Try to create a file inside “/root/test” and then create a new container with the volume attached. Observe that the file persists on the volume.

To delete the volume run:

docker volume rm test_volume

If the error volume is in use shows up, list all containers using a certain volume:

docker ps -a --filter volume=test_volume

Delete the containers and then the volume can be safely deleted aswell.

Backup/Restore Volumes

This can be quite tricky depending on the configuration of the volume driver, so the following might not work for more complex use cases.

Assume the volume “test_volume” should be backed up or transferred to another machine. Sometimes volumes are not easy to access directly from the host so using a container is preffered.

Dump the volume into a tarball using:

docker run --rm -v test_volume:/root/test_volume -v $(pwd):/backup alpine tar cvf /backup/backup.tar /root/test_volume

• --rm automatically removes the container on exit
• first -v mounts the volume at /root/test_volume
• second -v mounts the present working directory of the host at /backup
• finally the tar command dumps all files at /root/test_volume to /backup/backup.tar

backup.tar should now exist on the host file system in the present working directory ready to be compressed or moved to another location.

To restore “test_volume” from “backup.tar”:

docker run --rm -v test_volume:/restore -v $(pwd):/backup alpine /bin/sh -c "cd /restore && tar xvf /backup/backup.tar --strip 1"

• first -v mounts and creates “test_volume” at “/restore”
• second -v mounts the directory containing “backup.tar” at “/backup”
• finally /bin/sh -c ... is used to switch to “/restore” and extract “backup.tar”

Once the command completes a container with “test_volume” attached can be created and the data should have been successfully restored.

Networking

Assume a container created by

docker run --rm -it alpine /bin/sh

By default a docker container does not expose any ports to the outside world and is not reachable from the host system either. Using docker network ls available networks are listed. By default the container is connected to the bridge network which allows it to access the internet via the host system and interact with all other containers on the same network.

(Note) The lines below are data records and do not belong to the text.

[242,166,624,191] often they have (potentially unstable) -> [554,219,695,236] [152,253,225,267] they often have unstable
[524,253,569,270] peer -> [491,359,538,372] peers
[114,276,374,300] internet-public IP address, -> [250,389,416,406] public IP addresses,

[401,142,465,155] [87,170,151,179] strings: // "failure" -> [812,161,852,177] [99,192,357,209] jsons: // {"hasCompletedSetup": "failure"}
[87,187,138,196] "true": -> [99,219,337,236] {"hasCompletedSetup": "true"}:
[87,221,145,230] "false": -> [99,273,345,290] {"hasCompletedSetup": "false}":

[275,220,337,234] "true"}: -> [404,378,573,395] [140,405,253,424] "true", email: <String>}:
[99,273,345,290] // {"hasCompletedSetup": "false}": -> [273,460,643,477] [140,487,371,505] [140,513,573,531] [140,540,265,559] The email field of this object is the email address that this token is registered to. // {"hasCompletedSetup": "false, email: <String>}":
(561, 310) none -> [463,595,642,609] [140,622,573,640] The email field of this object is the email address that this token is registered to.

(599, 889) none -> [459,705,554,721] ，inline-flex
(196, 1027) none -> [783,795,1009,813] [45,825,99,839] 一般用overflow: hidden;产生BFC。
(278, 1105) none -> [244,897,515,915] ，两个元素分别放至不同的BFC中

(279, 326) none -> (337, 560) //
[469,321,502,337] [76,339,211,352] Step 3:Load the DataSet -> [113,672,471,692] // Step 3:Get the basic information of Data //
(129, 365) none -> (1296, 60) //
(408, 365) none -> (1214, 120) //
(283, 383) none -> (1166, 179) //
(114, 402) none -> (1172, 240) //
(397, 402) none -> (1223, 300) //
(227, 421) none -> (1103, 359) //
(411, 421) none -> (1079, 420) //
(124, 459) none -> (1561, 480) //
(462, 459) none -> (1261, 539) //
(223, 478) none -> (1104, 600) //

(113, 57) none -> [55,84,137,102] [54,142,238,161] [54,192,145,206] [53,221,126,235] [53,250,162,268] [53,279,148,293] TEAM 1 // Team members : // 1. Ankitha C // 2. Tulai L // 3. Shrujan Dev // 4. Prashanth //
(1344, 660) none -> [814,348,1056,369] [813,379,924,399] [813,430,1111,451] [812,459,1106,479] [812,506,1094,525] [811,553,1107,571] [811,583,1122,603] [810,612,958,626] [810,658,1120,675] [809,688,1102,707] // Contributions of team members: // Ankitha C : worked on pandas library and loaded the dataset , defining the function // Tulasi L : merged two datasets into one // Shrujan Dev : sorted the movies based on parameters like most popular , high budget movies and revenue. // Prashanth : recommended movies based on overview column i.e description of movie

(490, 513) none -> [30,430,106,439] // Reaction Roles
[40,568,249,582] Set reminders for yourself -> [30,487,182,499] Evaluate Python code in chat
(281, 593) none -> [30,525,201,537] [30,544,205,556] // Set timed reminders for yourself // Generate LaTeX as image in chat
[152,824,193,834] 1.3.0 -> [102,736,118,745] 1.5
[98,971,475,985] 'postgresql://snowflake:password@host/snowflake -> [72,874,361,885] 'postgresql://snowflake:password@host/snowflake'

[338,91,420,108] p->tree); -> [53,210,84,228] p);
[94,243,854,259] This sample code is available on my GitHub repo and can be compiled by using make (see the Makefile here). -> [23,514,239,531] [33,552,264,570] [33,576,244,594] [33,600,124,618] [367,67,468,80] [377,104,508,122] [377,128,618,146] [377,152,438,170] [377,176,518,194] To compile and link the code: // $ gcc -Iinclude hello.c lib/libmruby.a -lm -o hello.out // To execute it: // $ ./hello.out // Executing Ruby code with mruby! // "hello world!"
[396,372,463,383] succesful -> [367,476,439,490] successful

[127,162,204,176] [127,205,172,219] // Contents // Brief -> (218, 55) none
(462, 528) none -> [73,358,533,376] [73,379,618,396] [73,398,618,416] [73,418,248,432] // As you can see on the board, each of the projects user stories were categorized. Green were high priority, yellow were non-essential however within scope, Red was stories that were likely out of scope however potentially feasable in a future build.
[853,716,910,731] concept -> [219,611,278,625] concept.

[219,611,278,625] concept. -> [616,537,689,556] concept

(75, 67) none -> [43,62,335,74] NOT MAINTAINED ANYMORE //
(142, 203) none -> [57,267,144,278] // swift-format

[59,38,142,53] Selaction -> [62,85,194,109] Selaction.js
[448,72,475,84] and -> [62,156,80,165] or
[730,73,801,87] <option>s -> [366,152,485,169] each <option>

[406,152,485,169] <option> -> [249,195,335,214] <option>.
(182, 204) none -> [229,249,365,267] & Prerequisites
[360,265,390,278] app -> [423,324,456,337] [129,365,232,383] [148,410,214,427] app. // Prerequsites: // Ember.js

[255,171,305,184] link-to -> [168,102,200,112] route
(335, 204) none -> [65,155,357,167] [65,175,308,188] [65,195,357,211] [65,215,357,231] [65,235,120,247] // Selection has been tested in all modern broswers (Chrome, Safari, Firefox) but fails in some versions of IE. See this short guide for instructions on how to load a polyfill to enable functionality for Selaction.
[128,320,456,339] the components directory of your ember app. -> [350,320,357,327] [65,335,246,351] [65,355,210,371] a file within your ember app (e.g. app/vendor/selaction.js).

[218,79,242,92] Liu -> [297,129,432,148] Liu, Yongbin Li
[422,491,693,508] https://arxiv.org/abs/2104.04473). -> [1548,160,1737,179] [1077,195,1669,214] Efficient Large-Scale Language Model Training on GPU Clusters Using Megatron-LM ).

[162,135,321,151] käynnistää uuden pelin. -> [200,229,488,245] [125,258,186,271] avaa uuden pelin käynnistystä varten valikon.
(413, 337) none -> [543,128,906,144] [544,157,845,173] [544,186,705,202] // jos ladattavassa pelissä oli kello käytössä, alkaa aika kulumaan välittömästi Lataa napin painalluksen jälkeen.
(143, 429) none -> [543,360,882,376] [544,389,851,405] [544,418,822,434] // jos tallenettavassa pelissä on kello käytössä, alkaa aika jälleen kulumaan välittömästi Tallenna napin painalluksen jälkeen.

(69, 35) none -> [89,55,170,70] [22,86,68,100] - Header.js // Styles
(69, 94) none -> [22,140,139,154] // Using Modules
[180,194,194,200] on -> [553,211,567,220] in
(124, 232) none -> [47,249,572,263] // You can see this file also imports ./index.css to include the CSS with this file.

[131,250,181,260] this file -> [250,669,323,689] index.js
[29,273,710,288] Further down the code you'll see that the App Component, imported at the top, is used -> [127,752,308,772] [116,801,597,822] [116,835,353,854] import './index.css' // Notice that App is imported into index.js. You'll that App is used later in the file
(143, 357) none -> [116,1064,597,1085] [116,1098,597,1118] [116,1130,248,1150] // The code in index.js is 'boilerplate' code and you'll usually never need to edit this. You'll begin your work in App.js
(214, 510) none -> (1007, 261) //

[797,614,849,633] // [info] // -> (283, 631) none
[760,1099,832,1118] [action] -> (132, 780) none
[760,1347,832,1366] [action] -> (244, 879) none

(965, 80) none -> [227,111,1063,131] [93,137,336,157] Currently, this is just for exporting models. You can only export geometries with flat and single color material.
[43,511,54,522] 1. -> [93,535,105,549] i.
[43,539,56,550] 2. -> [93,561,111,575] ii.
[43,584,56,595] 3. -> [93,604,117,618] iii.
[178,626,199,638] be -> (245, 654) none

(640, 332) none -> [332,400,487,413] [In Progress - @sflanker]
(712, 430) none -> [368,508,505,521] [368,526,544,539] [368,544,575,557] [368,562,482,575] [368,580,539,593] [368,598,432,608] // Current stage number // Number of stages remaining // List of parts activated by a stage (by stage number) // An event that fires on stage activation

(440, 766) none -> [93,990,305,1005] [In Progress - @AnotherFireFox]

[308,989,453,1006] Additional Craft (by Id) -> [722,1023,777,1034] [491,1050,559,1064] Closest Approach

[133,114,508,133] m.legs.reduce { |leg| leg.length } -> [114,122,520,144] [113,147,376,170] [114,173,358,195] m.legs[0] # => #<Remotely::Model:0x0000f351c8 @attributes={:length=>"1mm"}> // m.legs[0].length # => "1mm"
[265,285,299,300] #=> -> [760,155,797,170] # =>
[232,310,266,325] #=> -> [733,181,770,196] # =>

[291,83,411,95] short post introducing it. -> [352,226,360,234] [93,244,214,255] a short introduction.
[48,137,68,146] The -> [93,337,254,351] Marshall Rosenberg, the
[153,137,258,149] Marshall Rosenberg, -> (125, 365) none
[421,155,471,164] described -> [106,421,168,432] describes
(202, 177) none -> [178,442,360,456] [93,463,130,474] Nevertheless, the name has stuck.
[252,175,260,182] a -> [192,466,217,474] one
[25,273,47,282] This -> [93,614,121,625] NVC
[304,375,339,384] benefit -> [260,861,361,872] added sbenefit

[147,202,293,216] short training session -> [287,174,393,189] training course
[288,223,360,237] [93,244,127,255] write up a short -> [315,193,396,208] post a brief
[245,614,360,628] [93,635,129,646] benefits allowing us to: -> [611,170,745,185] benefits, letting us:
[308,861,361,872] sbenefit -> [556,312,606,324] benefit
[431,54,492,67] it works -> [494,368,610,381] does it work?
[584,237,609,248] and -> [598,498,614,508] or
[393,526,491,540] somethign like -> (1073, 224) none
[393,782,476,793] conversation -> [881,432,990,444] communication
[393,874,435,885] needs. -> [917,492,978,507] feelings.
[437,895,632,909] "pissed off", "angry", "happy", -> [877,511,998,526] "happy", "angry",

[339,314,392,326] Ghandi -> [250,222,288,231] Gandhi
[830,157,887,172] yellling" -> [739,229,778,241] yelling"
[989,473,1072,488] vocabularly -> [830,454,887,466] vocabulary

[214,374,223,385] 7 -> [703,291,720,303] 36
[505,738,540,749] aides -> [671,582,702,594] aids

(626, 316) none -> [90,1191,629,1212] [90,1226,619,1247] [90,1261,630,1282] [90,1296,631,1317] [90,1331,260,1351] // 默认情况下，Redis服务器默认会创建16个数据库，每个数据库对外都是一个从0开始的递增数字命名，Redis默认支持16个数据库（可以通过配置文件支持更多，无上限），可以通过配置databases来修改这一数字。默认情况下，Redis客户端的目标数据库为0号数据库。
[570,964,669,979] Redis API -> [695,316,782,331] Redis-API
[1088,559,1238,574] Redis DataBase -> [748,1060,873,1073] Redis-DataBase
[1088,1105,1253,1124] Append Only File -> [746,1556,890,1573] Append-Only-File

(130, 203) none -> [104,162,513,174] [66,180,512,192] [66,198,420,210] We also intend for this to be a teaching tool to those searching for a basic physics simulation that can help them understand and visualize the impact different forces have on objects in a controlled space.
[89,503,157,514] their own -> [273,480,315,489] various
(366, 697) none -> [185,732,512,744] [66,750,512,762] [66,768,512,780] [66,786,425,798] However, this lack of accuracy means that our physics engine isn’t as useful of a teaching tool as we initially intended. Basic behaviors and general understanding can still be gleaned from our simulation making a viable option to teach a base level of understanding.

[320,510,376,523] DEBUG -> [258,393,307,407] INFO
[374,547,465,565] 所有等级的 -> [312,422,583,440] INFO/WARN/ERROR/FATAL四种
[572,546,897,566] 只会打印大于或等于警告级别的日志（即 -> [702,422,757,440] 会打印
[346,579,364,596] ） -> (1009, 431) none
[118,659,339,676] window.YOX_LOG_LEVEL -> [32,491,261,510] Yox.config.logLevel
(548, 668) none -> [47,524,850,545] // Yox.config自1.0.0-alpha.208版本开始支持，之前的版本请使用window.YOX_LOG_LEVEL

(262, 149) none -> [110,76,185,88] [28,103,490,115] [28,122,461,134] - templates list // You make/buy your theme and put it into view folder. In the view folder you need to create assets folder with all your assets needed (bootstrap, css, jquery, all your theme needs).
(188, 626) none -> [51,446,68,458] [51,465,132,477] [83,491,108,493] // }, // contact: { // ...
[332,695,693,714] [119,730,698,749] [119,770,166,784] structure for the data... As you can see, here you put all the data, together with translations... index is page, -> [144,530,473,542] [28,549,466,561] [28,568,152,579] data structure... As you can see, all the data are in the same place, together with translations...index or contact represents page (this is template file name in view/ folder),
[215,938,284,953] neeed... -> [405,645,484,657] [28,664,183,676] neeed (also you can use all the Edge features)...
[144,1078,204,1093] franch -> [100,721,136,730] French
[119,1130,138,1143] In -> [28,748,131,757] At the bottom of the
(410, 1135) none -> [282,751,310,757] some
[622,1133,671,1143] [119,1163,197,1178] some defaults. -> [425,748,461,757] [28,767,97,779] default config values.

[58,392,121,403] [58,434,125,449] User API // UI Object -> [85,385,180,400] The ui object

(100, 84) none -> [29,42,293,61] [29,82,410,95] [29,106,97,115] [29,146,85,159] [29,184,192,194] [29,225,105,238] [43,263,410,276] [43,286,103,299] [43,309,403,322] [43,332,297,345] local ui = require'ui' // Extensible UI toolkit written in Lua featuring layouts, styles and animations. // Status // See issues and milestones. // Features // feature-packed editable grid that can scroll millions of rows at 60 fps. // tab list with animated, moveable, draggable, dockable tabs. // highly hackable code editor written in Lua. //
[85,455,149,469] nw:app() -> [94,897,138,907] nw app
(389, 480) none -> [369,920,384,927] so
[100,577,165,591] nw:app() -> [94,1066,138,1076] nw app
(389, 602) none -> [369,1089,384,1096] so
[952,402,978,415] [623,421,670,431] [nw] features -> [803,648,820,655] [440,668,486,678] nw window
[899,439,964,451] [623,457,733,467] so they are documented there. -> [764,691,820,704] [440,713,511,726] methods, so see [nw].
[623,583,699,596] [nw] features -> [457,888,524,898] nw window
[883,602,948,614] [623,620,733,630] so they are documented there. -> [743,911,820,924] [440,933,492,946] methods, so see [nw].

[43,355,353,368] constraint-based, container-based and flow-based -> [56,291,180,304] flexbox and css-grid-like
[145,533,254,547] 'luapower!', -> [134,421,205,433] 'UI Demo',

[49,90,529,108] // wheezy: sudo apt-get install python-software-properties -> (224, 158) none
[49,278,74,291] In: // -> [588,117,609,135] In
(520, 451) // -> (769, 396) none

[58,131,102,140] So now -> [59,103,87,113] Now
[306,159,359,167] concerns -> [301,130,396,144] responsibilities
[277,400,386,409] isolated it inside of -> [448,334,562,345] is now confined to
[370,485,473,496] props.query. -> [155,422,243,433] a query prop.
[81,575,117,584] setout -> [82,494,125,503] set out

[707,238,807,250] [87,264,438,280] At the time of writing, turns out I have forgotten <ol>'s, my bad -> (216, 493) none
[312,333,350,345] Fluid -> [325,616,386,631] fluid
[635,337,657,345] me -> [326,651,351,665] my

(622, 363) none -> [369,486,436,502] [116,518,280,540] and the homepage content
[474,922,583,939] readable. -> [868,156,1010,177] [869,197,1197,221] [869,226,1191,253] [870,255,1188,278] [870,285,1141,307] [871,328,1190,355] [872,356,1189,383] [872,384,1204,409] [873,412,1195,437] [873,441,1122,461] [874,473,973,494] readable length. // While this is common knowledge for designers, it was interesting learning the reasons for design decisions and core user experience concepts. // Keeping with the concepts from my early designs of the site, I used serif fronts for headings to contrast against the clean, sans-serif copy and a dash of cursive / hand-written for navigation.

To create a new network use:

docker network create testnet

By default this creates a network using the “bridge” driver. If a container is now started using:

docker run --rm -it --network testnet alpine /bin/sh

It is no longer possible to reach containers on other networks unless the NET_ADMIN capability is granted. Upon adding another network following error occurs:

RTNETLINK answers: Operation not permitted

If you want to expose a port to the outside world or other networks use --publish or shorter -p:

docker run --rm -it -p 8081:8080 alpine /bin/sh

• -p maps the host port 8081 to the container port 8080

One way to test this is to run a simple http server using python:

apk add python3
python -m http.server 8080

Which is now reachable on http://localhost:8081 from the host.

Other useful commands

To get help on any docker command:

docker help [command]

To check how much space docker is using:

docker system df

To cleanup space:

docker system prune
docker volume prune

Conclusion

Now you know what images and containers are, how to run them, how to persist data including backup and restore and configure some basic networking. Next I would recommend learning about Dockerfiles before moving on to docker compose. After that you are ready to deploy your application to the cloud or your own server. If you need scalability you might want to start looking into kubernetes and other orchestration tools, this knowledge will also come in handy when using a cloud provider such as AWS, Azure or GCP.